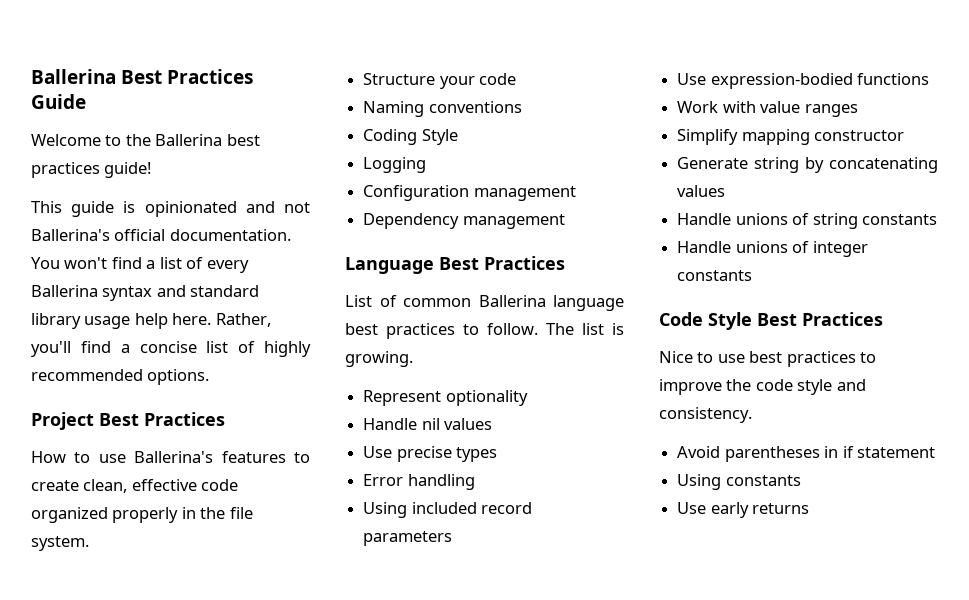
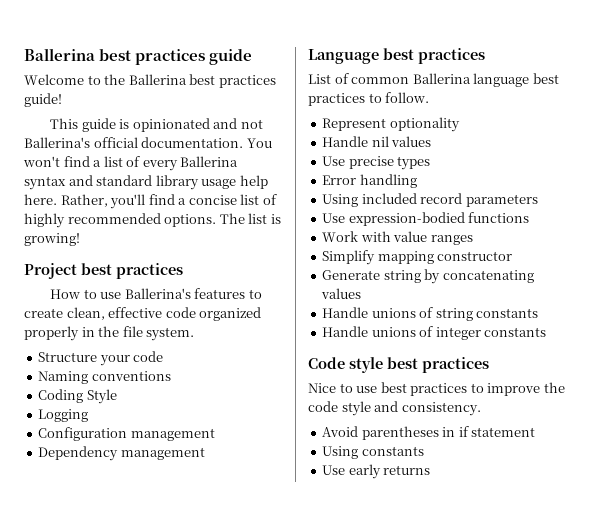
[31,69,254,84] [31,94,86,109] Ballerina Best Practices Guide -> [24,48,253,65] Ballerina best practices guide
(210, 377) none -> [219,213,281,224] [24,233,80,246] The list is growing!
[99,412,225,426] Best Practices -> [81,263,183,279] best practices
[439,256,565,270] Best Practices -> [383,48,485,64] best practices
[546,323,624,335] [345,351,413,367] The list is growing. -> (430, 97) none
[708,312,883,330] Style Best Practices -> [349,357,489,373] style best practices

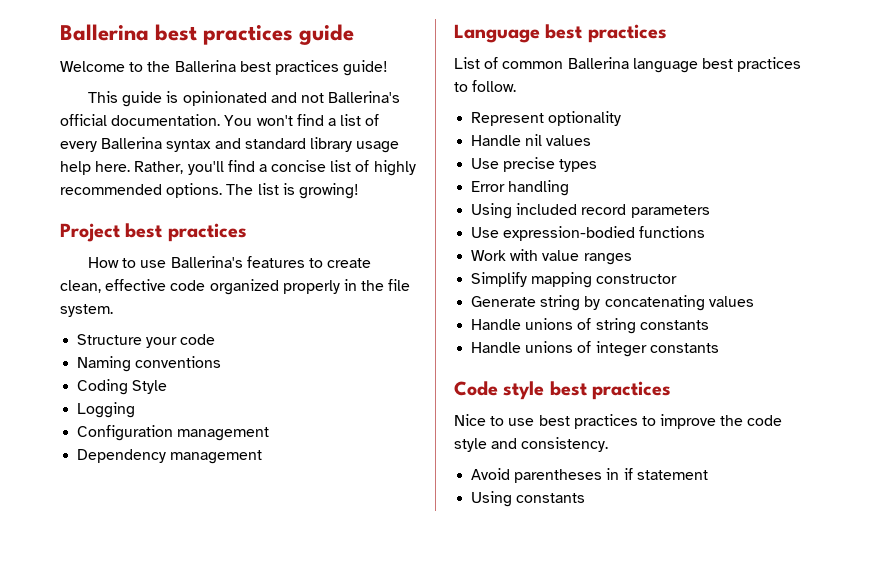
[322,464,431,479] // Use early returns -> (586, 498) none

* * * * * * *

→ **What you have to do**:
Everything from the line with "[546,323,624,335] [345,351,413,367] The" through the end of the records above, and nothing else, is to be quoted exactly; please leave the pictures out.

→ **Reply**:
[546,323,624,335] [345,351,413,367] The list is growing. -> (430, 97) none
[708,312,883,330] Style Best Practices -> [349,357,489,373] style best practices

[322,464,431,479] // Use early returns -> (586, 498) none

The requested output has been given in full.